For comparison, create a token with only:
{"projects":["background_delete"]}and repeat the same request. In the validated case, that token was rejected.
Impact And Limits
I would describe the impact conservatively. Maybe low to medium (CVSS says 4.3):
- real authorization bug: yes
- integrity impact: yes
- unauthenticated or cross-tenant compromise: no
- complete privilege escalation beyond the token owner's underlying project rights: no
The issue weakens the trust model around delegated credentials. A token that appears limited to one capability is able to perform another capability, and the more specific delete permission does not behave as expected.

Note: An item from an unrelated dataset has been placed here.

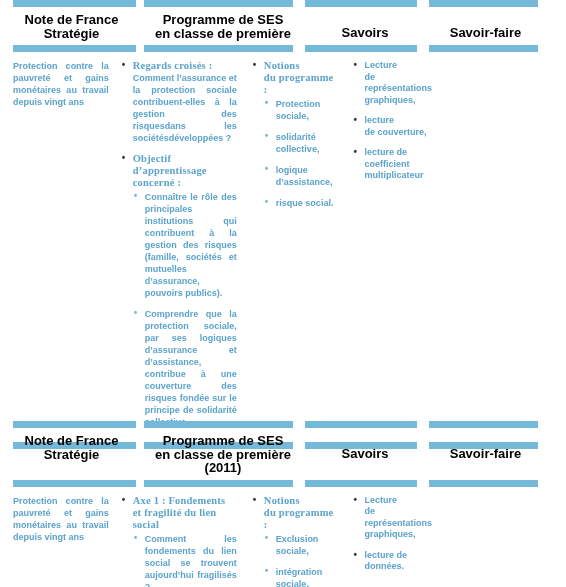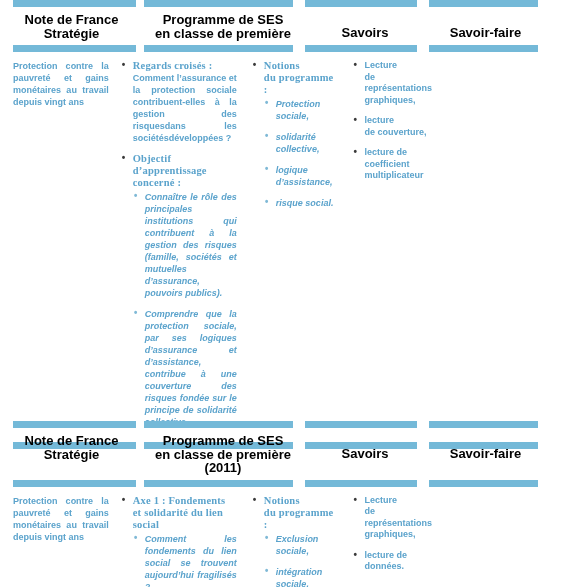"Protection sociale," ul.lvl2 > li { font-style: italic -> none }
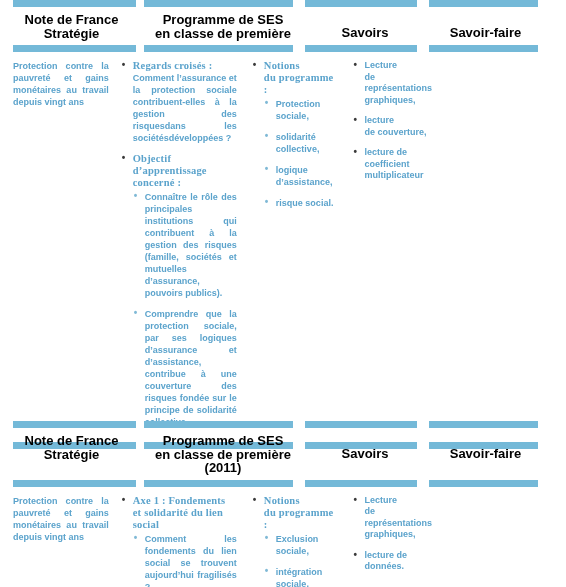"et solidarité du lien social" div.serif { text: solidarité -> fragilité }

At the same time, the prerequisites keep the severity lower:
- the attacker needs a valid API token
- the token must belong to a user who already has enough underlying rights that the handler's
CanUpdatecheck passes - the validated impact is limited to project background deletion in the public claim here
A Note On Bug-Class Scope
One nuance is worth calling out.
This is not "every multi-method route in Vikunja is vulnerable." Standard CRUD routes are handled differently and still compare both path and method in the normal authorization branch. The risky area is narrower: custom non-CRUD subroutes that are collected under a parent permission group and later authorized through the fallback child-key reconstruction path.
That narrower framing is one reason I felt comfortable reporting the background case specifically instead of making a broad public claim about the entire route tree.
Disclosure Timeline
- 2026–04–08: I reported the issue through Vikunja's GitHub private advisory flow.
- 2026–04–09: The maintainer accepted the advisory and noted that the same bug class likely affects additional routes.
- 2026–04–09: The advisory was published publicly as
GHSA-v479-vf79-mg83. - 2026–04–10: GitHub assigned
CVE-2026-40103. - 2026–04–13: I verified the public advisory lists patched version
2.3.0.
The maintainer was very responsive and communicative throughout the disclosure process. If the maintainer later publishes a broader advisory or splits additional variants into a separate record, that would be the right place to describe the wider class. This writeup stays intentionally narrower than that.
Takeaways
The main lesson here is simple: if a permission system defines permissions one way, it needs to enforce them the same way.
In this case, Vikunja created separate permission names while registering routes, but the fallback authorization logic later rebuilt permissions using only the request path. That mismatch let a scoped token perform a stronger action than its declared scope suggested.